On connaissait déjà la composition de la délégation des États-Unis. Les
quatre membres qui ont été élus sont tous opposés à l'accès des divorcés
remariés à la communion– point crucial de l’affrontement actuellement en
cours – alors que le progressiste Blase Cupich, très apprécié par le pape
François et récemment promu archevêque de l'important diocèse de Chicago,
n’a pas été élu.
La délégation de la France apparaît plus équilibrée, le progressiste
Jean-Luc Brunin, président de la commission épiscopale française pour la
famille, y faisant contrepoids au cardinal André Vingt-Trois, archevêque de
Paris.
Parmi les délégués de l’Espagne, celui qui a recueilli le plus grand nombre
de voix est le nouveau cardinal Ricardo Blázquez Pérez, archevêque de
Valladolid et président de la conférence des évêques d’Espagne. Depuis des
années il soutient résolument le Chemin néocatéchuménal, qui est le
mouvement catholique le plus engagé dans la défense du modèle traditionnel
de la famille. En revanche le délégué préféré du pape, le nouvel archevêque
de Madrid Carlos Osoro Sierra, a été élu d’extrême justesse, puisqu’il n’a
obtenu qu’une seule voix de plus que le conservateur Juan Antonio Reig Plá,
évêque d’Alcalá de Henares.
Pour ce qui est de l'unique représentant des Pays-Bas, il s’agit d’un prélat
d’orientation nettement conservatrice, en la personne du cardinal Willem
Jacobus Eijk.
La même remarque s’applique à la plupart des délégués africains.

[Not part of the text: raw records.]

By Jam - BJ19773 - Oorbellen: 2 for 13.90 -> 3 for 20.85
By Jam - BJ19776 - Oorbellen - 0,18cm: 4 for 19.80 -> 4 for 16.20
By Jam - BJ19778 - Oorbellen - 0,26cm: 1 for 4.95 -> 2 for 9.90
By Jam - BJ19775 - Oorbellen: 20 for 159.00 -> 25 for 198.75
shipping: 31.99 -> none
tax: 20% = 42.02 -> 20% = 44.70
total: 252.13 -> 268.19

La Nouvelle-Zélande a créé une surprise, puisque le nouveau cardinal John
Atcherley Dew, défenseur acharné des thèses progressistes lors du synode du
mois d’octobre dernier, n’a pas obtenu le nombre de voix nécessaire pour
revenir à Rome en tant que délégué de son pays.
Pas plus que n’a été élu, en Uruguay, un autre cardinal récemment créé,
Daniel Fernando Sturla Berthouet, archevêque de Montevideo et lui aussi
progressiste. Celui qui participera au synode est l’évêque de Minas, Jaime
Fuentes Martín, qui fait partie de l'Opus Dei. Il y a de cela trois lustres,
alors qu’il était aumônier des religieuses qui travaillaient à la nonciature
de Montevideo, il fut le témoin direct du scandaleux "ménage" constitué par
Battista Ricca – celui-ci était à l’époque conseiller diplomatique et il est
actuellement dans les bonnes grâces du pape François qui lui a accordé une
promotion en le nommant prélat de l’IOR – et son amant, qu’il avait fait
venir de Suisse. Le prédécesseur de Fuentes sur le siège épiscopal de Minas,
l’évêque Francisco Domingo Barbosa Da Silveira, aujourd’hui à la retraite,
avait fait parler de lui pour des faits de même nature, qui l’avaient
contraint à donner sa démission en 2009.
La composition de cette première série de délégués permet donc de prévoir
que, lors du synode du mois d’octobre prochain, les partisans de changements
audacieux dans la doctrine et dans la pratique de l’Église en matière de
mariage et d’homosexualité ne trouveront pas devant eux une route aplanie.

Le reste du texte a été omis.